Generations And Collective Memory written by Amy Corning and has been published by University of Chicago Press this book supported file pdf, txt, epub, kindle and other format this book has been release on 2015-08-31 with Social Science categories.


When discussing large social trends or experiences, we tend to group people into generations. But what does it mean to be part of a generation, and what gives that group meaning and coherence? It's collective memory, say Amy Corning and Howard Schuman, and in Generations and Collective Memory, they draw on an impressive range of research to show how generations share memories of formative experiences, and how understanding the way those memories form and change can help us understand society and history.
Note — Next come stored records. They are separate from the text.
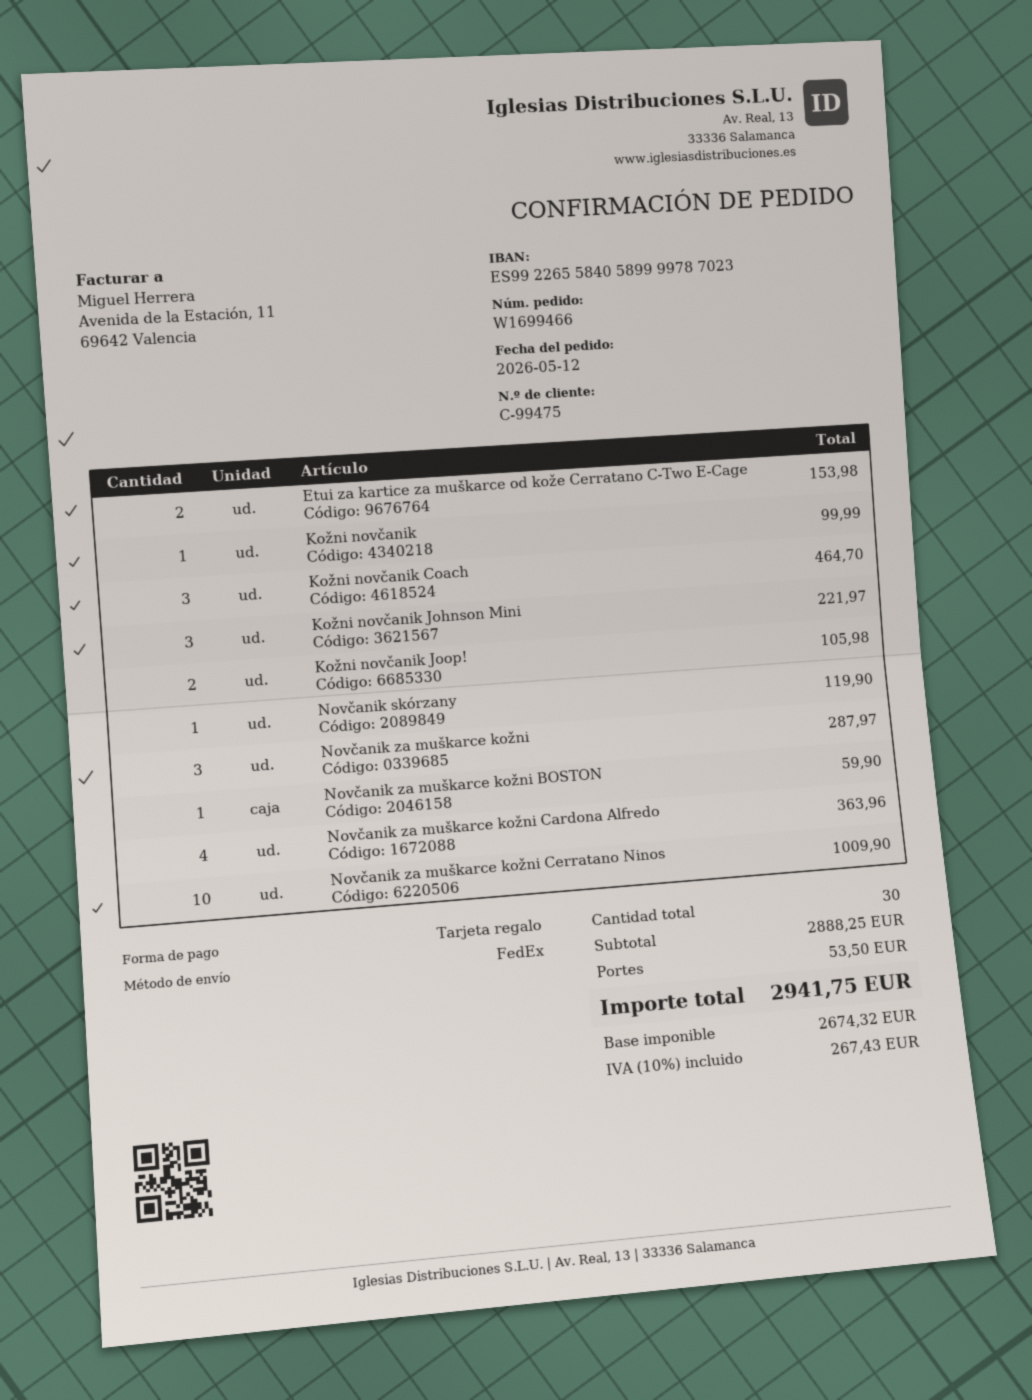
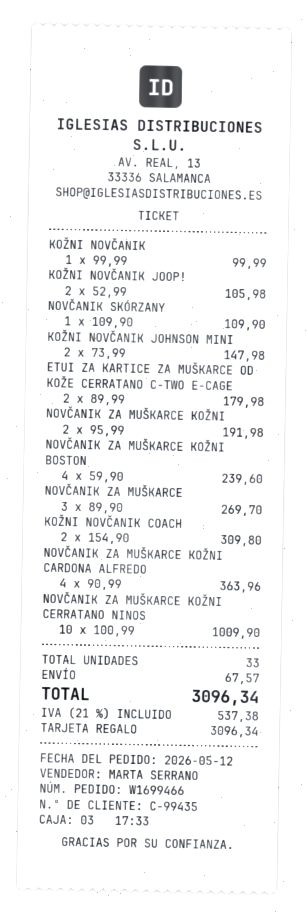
customer number: C-99475 -> C-99435
Etui za kartice za muškarce od kože Cerratano C-Two E-Cage: 2 for 153.98 -> 2 for 179.98
Kožni novčanik Coach: 3 for 464.70 -> 2 for 309.80
Kožni novčanik Johnson Mini: 3 for 221.97 -> 2 for 147.98
Novčanik skórzany: 1 for 119.90 -> 1 for 109.90
Novčanik za muškarce kožni: 3 for 287.97 -> 2 for 191.98
Novčanik za muškarce kožni BOSTON: 1 for 59.90 -> 4 for 239.60
NOVČANIK ZA MUŠKARCE: none -> 3 for 269.70
total quantity: 30 -> 33
shipping: 53.50 -> 67.57
tax: 10% = 267.43 -> 21% = 537.38
total: 2941.75 -> 3096.34

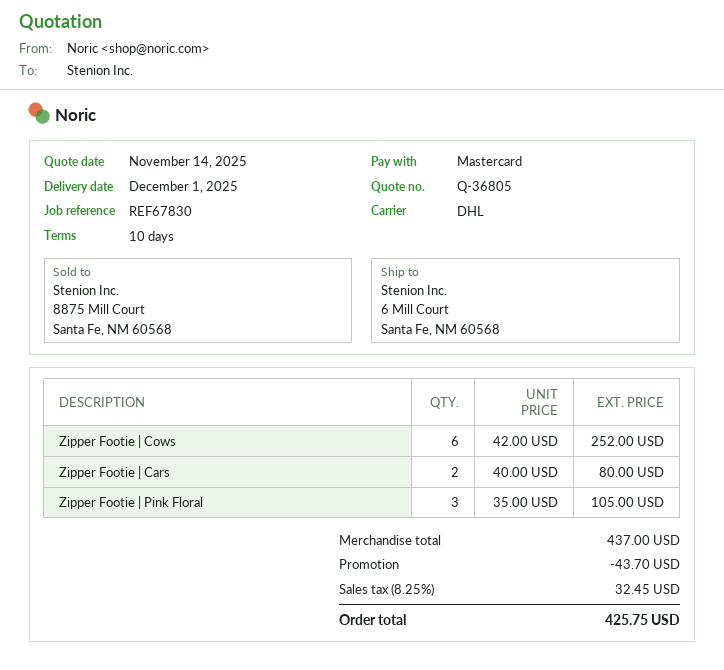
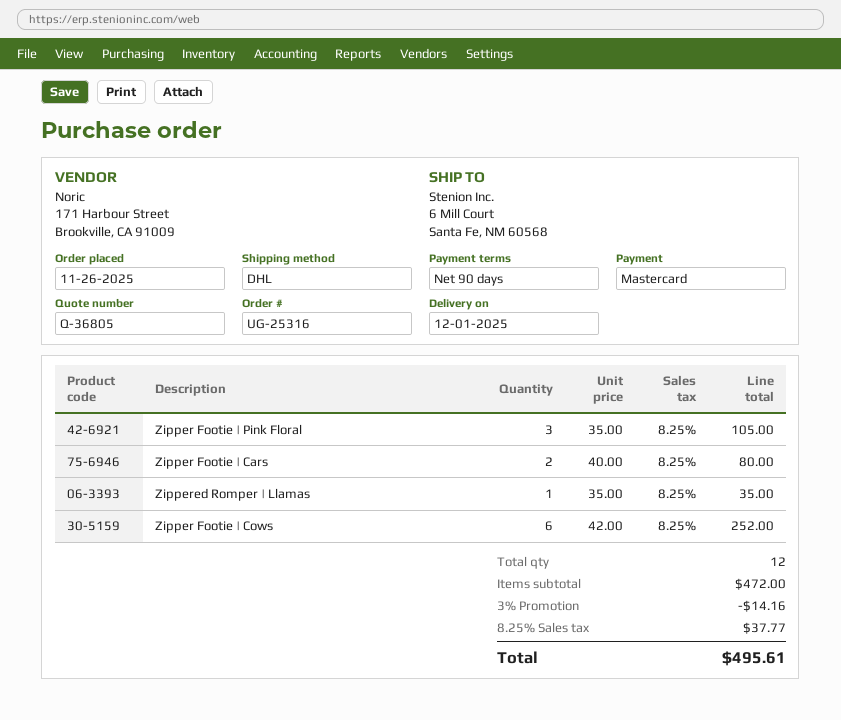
payment terms: 10 days -> 90 days
Zippered Romper | Llamas: none -> 1 x 35.00 = 35.00
subtotal: 437.00 -> 472.00
discount: 43.70 -> 14.16
tax: 8.25% = 32.45 -> 8.25% = 37.77
total: 425.75 -> 495.61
Their key finding—built on historical research and interviews in the United States and seven other countries (including China, Japan, Germany, Lithuania, Russia, Israel, and Ukraine)—is that our most powerful generational memories are of shared experiences in adolescence and early adulthood, like the 1963 Kennedy assassination for those born in the 1950s or the fall of the Berlin Wall for young people in 1989. But there are exceptions to that rule, and they're significant: Corning and Schuman find that epochal events in a country, like revolutions, override the expected effects of age, affecting citizens of all ages with a similar power and lasting intensity. The picture Corning and Schuman paint of collective memory and its formation is fascinating on its face, but it also offers intriguing new ways to think about the rise and fall of historical reputations and attitudes toward political issues.